__YOUR GOAL__
Please transcribe, exactly and only, the lines of the records below from the one holding "[27,182,106,197] 우선 간단히 -> (85, 196) none" to the very end.
Segment Start: SOURCE INFORMATION
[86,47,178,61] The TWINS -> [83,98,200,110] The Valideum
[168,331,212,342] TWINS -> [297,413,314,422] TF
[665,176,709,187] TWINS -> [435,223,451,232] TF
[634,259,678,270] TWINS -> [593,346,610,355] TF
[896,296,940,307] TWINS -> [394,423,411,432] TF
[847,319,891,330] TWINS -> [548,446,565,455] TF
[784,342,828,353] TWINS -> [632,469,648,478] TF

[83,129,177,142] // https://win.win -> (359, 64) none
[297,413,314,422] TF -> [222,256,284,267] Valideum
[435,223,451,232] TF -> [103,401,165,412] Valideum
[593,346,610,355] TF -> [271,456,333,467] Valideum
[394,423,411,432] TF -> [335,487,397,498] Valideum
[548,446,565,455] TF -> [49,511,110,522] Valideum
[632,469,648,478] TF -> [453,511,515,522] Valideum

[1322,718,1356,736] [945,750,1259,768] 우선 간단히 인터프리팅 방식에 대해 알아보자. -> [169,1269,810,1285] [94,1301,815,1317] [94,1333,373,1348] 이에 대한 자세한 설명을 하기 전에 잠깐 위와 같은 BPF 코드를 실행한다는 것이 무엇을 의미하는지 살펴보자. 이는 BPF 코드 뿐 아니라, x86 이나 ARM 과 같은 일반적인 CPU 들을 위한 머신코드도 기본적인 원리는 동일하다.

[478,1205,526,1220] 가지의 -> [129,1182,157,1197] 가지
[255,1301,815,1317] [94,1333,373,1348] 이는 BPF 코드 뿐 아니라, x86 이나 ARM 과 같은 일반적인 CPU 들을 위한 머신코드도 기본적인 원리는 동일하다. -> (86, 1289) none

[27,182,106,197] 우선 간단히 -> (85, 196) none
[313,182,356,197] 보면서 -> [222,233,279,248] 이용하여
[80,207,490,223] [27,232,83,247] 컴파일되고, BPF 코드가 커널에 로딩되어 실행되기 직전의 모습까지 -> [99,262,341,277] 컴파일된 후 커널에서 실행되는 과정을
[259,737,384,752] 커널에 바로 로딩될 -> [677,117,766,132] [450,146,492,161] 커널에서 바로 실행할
Segment End: SOURCE INFORMATION
__COMPLETED EXERCISE__
[27,182,106,197] 우선 간단히 -> (85, 196) none
[313,182,356,197] 보면서 -> [222,233,279,248] 이용하여
[80,207,490,223] [27,232,83,247] 컴파일되고, BPF 코드가 커널에 로딩되어 실행되기 직전의 모습까지 -> [99,262,341,277] 컴파일된 후 커널에서 실행되는 과정을
[259,737,384,752] 커널에 바로 로딩될 -> [677,117,766,132] [450,146,492,161] 커널에서 바로 실행할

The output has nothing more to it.